A milk bank is a service that collects, screens, processes and distributes safe human milk to babies in need. All donated milk goes through a pasteurization process to eliminate bacteria while keeping the milk’s essential nutrients. The milk is then packaged, stored and ready to ship to hospitals or individual recipients at home. Lactating women who wish to donate their breast milk may do so through a milk bank.
Does your preemie need donor milk?
The nutritional needs of each baby depends on many different factors. It’s important to talk to your baby’s doctor to see if donor milk is right for your baby. Some hospitals have their own donor milk bank or have a partnership with a milk bank near them. If your baby’s doctor indicates that your baby will benefit from donor milk, he can write a prescription. For more information about the milk bank closest to you, visit the Human Milk Banking Association of North America.

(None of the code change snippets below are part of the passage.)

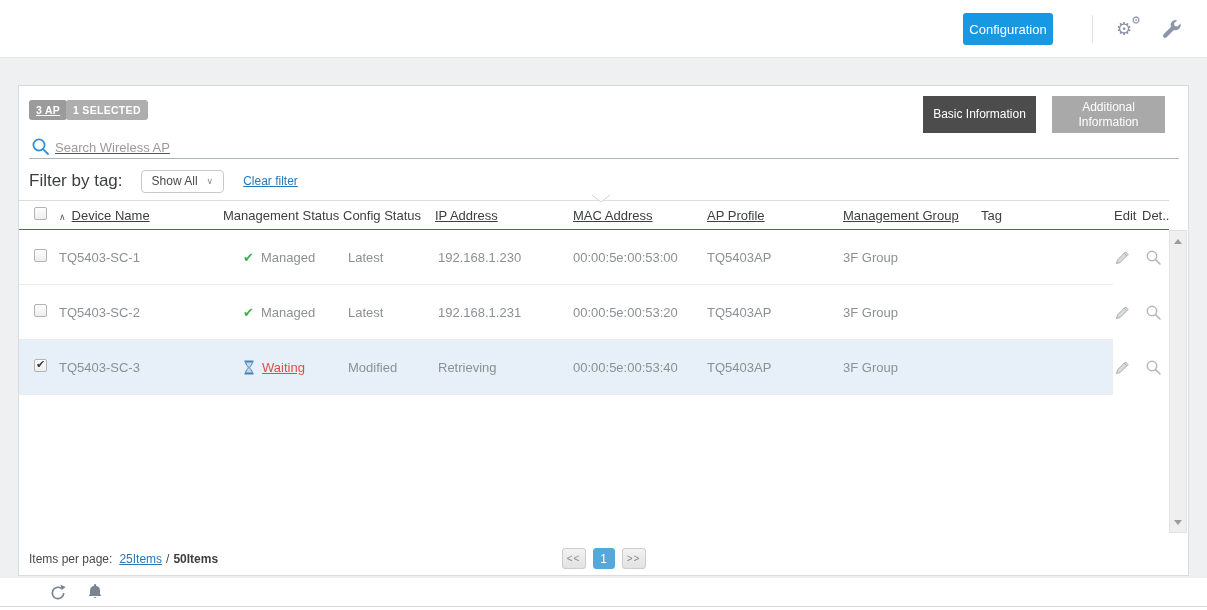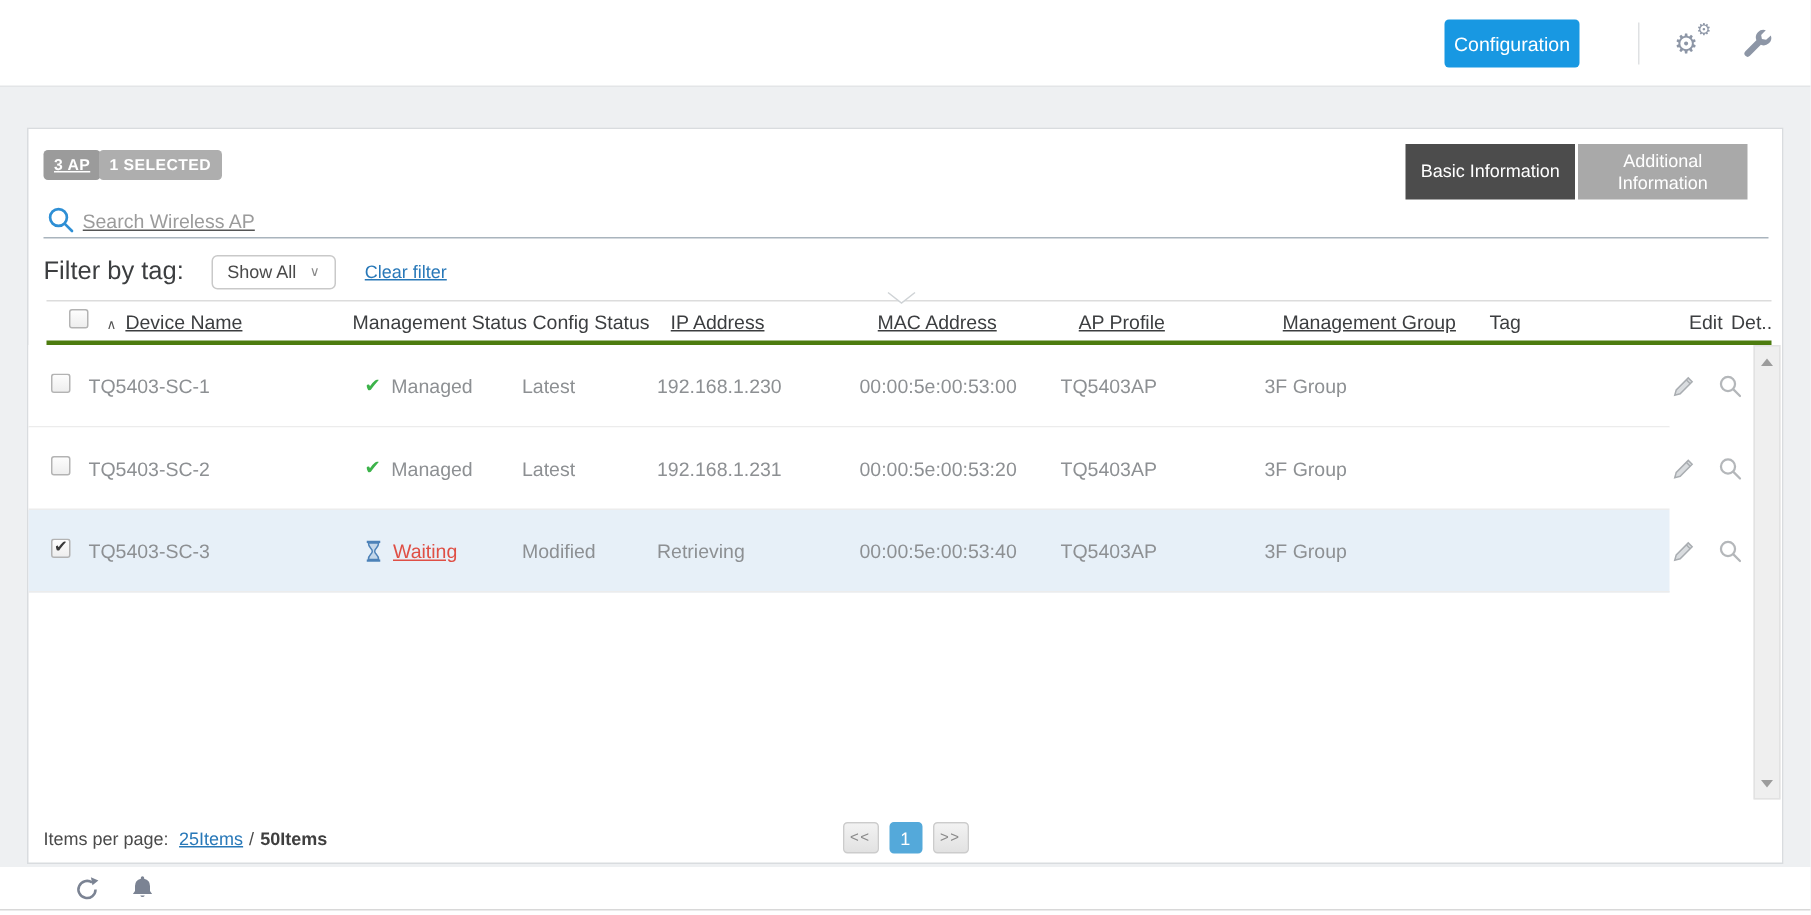--- a/index.html
+++ b/index.html
@@ -28,7 +28,7 @@
   .badge-count { left:10px; background:#9b9b9b;text-decoration:underline; }
   .badge-selected { left:47px; background:#aeaeae; }
 
-  .tabs { position:absolute; right:23px; top:10px; display:flex; gap:2px; }
+  .tabs { position:absolute; right:23px; top:10px; display:flex; gap:16px; }
   .tab { width:113px; height:37px; display:flex; align-items:center; justify-content:center;
     text-align:center; color:#fff; font-size:12px; line-height:1.25; cursor:pointer; }
   .tab-active { background:#4c4c4c; }

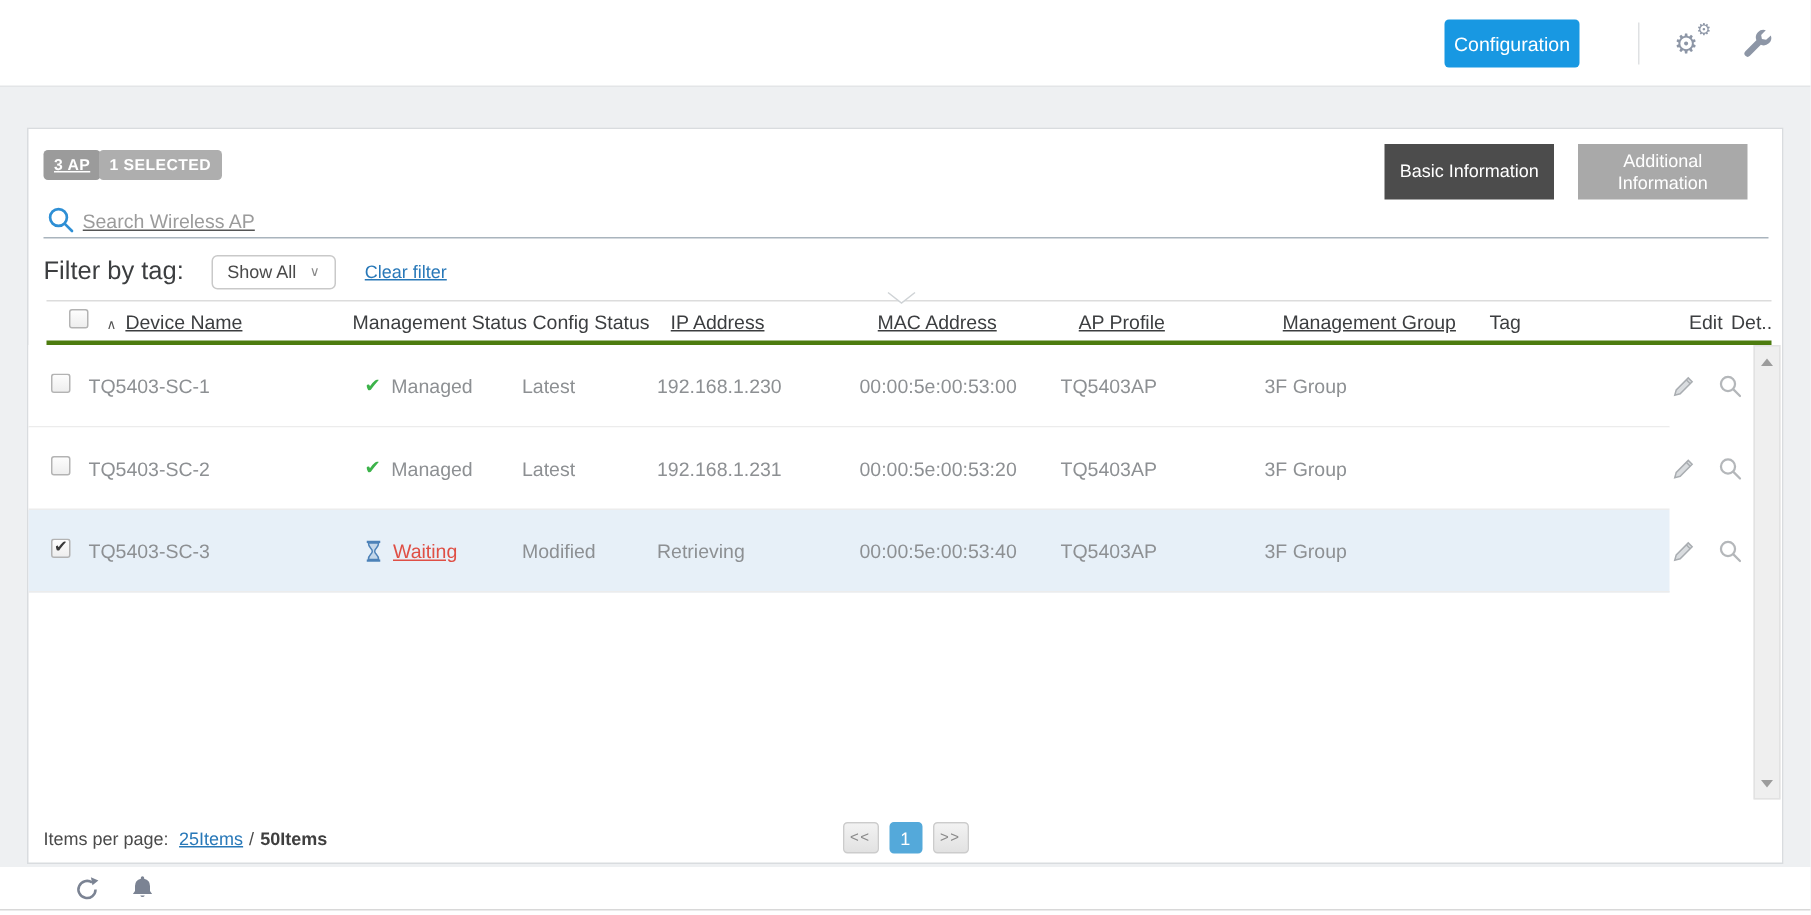--- a/index.html
+++ b/index.html
@@ -52,8 +52,8 @@
   
   .grid-cols { display:grid;
     grid-template-columns:40px 164px 120px 92px 138px 134px 136px 138px 126px 30px 32px; }
-  .thead { position:absolute; left:12px; top:114px; width:1150px; height:30px;
-    border-top:1px solid #dcdcdc; border-bottom:3px solid #4d7c0f; align-items:center;
+  .thead { position:absolute; left:0; top:114px; width:1150px; height:30px;
+    border-top:1px solid #dcdcdc; border-bottom:1px solid #4d7c0f; align-items:center;
     font-size:13px; color:#3c3e40; }
   .th { white-space:nowrap; overflow:hidden; }
   .th-sortable { text-decoration:underline; cursor:pointer; }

Can you buy breast milk from another mom who has milk to spare?
There are risks with getting breast milk from a stranger or a friend; this milk is not tested or screened for infectious diseases or contamination. A study published in the American Academy of Pediatrics showed that out of 101 samples of milk purchased online from different mothers, 74% of samples were contaminated with bacteria and 21% of samples contained cytomegalovirus (CMV) bacteria.
It’s important to be informed when making feeding decisions for your preemie. If you have any questions about donor milk or your baby’s nutritional needs, speak with your baby’s healthcare provider.